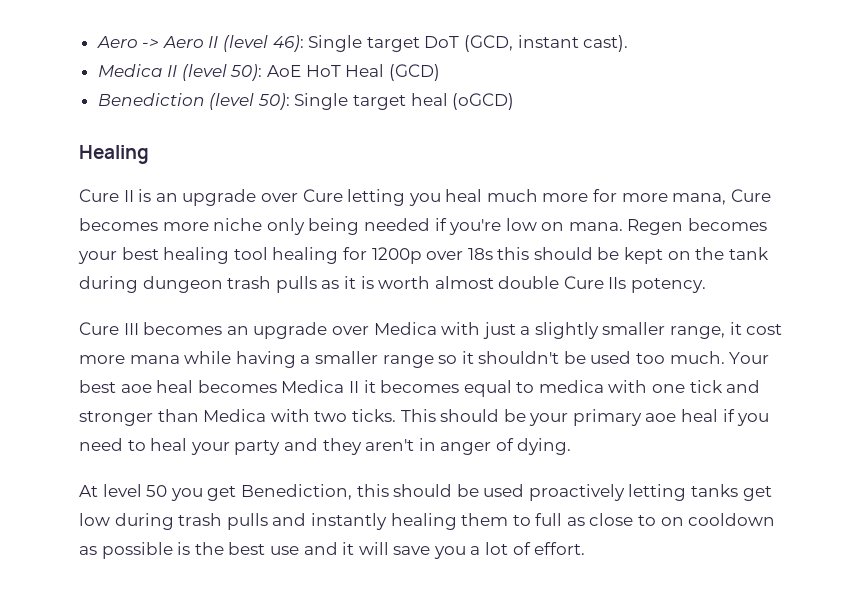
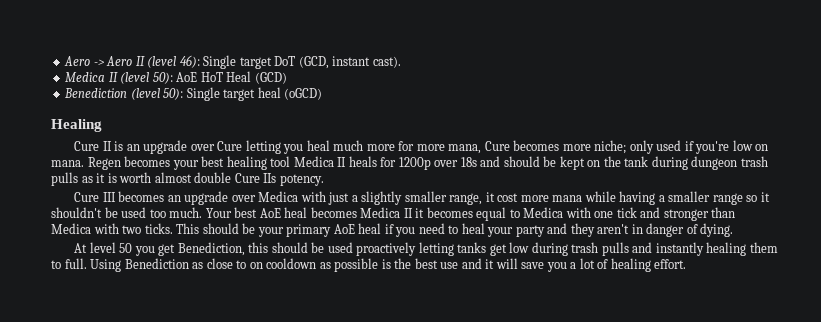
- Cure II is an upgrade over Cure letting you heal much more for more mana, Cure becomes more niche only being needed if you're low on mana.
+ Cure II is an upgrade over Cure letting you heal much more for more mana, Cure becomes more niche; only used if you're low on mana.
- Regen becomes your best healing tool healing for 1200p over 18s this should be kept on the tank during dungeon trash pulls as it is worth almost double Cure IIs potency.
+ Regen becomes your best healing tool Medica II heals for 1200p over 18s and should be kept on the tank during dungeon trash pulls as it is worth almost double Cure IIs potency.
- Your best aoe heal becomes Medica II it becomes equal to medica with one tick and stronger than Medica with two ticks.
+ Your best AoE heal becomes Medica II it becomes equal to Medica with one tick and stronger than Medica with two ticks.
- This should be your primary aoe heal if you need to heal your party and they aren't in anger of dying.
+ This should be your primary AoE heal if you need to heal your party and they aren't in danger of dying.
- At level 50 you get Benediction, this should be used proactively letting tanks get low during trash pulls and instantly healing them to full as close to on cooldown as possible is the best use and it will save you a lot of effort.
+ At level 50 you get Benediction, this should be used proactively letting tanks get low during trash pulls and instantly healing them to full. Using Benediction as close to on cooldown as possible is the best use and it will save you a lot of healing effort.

ACTIVITY: Transcribe the entries above exactly, from their first line through the line with "- At level 50", and omit all pictures.

PROBLEM SOLUTION:
- Cure II is an upgrade over Cure letting you heal much more for more mana, Cure becomes more niche only being needed if you're low on mana.
+ Cure II is an upgrade over Cure letting you heal much more for more mana, Cure becomes more niche; only used if you're low on mana.
- Regen becomes your best healing tool healing for 1200p over 18s this should be kept on the tank during dungeon trash pulls as it is worth almost double Cure IIs potency.
+ Regen becomes your best healing tool Medica II heals for 1200p over 18s and should be kept on the tank during dungeon trash pulls as it is worth almost double Cure IIs potency.
- Your best aoe heal becomes Medica II it becomes equal to medica with one tick and stronger than Medica with two ticks.
+ Your best AoE heal becomes Medica II it becomes equal to Medica with one tick and stronger than Medica with two ticks.
- This should be your primary aoe heal if you need to heal your party and they aren't in anger of dying.
+ This should be your primary AoE heal if you need to heal your party and they aren't in danger of dying.
- At level 50 you get Benediction, this should be used proactively letting tanks get low during trash pulls and instantly healing them to full as close to on cooldown as possible is the best use and it will save you a lot of effort.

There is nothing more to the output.